▶ What to produce
Wherever the string "relation" appears in the records, return the line that holds it.

▶ Dataset excerpts
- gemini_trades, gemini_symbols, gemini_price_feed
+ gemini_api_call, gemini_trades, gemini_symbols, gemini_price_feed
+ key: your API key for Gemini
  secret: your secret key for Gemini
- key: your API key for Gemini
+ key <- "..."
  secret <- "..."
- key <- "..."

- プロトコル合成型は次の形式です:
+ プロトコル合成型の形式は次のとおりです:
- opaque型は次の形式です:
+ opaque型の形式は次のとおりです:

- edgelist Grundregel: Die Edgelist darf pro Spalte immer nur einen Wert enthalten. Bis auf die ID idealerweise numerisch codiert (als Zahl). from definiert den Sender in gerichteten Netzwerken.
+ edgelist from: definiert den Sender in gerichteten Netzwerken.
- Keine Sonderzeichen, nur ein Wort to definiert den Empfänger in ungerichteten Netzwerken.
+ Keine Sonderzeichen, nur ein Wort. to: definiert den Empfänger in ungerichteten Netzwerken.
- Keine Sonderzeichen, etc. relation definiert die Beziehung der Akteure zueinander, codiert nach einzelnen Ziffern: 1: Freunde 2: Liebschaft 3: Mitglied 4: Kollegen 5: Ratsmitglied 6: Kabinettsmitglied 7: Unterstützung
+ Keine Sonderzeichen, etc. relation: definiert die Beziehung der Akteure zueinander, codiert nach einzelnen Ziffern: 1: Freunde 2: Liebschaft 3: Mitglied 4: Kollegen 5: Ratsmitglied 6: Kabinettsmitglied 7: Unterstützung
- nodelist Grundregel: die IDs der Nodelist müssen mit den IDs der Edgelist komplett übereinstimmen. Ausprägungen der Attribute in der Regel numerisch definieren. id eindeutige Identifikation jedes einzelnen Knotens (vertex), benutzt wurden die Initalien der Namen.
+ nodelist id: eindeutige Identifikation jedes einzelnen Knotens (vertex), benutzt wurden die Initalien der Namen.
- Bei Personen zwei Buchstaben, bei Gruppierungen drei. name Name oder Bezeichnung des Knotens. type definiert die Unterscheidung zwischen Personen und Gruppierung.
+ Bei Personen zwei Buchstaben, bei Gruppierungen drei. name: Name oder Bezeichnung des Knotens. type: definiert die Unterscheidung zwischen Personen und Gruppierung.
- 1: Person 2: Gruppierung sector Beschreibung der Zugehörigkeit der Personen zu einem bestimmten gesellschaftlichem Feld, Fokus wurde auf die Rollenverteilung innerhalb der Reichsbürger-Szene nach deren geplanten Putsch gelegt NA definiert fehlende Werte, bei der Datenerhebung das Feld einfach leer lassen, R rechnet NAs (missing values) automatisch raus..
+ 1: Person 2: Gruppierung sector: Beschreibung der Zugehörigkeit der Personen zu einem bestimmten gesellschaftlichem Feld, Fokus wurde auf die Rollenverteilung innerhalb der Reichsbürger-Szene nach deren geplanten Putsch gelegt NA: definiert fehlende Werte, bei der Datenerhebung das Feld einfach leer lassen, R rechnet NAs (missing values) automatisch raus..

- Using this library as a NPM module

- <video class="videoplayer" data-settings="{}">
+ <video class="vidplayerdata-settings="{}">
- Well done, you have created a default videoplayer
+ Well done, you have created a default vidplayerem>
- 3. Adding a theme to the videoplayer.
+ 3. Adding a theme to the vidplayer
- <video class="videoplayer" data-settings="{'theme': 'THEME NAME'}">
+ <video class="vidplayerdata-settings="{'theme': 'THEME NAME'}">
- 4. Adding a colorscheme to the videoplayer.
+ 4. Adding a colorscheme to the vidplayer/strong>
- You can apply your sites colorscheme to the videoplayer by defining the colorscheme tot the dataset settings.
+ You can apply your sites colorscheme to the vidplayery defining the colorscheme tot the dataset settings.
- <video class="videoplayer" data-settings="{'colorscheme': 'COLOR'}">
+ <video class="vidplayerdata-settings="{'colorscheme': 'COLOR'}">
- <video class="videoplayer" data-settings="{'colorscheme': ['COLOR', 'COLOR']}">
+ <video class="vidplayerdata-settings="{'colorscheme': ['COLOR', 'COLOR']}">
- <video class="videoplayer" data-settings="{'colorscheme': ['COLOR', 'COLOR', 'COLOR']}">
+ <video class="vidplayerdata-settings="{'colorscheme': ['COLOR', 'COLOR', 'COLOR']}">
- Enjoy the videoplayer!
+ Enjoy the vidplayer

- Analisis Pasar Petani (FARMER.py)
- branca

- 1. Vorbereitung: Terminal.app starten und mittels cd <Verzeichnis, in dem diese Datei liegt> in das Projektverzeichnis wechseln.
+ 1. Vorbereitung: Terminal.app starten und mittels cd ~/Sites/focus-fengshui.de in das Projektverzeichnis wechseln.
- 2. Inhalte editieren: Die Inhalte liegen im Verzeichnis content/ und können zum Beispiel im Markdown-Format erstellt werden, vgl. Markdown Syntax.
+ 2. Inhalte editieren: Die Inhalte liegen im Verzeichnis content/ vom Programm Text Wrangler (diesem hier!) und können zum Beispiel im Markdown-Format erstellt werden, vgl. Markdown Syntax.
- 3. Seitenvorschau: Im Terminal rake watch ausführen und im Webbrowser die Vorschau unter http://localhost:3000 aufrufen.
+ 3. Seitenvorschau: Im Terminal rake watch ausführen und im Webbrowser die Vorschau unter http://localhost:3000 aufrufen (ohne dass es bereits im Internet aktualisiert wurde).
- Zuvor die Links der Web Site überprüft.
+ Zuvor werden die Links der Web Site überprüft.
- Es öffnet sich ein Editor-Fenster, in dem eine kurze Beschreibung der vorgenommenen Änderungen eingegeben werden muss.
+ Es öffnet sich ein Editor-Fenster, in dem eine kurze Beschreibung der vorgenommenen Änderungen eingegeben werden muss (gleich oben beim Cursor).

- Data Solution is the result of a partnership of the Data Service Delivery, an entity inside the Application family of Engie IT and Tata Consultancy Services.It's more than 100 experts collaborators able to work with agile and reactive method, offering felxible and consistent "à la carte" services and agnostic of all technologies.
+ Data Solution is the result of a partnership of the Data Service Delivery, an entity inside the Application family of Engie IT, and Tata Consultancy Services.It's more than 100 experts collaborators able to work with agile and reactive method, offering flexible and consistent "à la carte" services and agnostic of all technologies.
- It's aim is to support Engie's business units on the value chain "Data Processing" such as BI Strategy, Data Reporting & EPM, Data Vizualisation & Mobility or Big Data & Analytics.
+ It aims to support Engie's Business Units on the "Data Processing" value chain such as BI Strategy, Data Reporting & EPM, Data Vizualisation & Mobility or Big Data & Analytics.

▶ Solution to this exercise
- Keine Sonderzeichen, etc. relation definiert die Beziehung der Akteure zueinander, codiert nach einzelnen Ziffern: 1: Freunde 2: Liebschaft 3: Mitglied 4: Kollegen 5: Ratsmitglied 6: Kabinettsmitglied 7: Unterstützung
+ Keine Sonderzeichen, etc. relation: definiert die Beziehung der Akteure zueinander, codiert nach einzelnen Ziffern: 1: Freunde 2: Liebschaft 3: Mitglied 4: Kollegen 5: Ratsmitglied 6: Kabinettsmitglied 7: Unterstützung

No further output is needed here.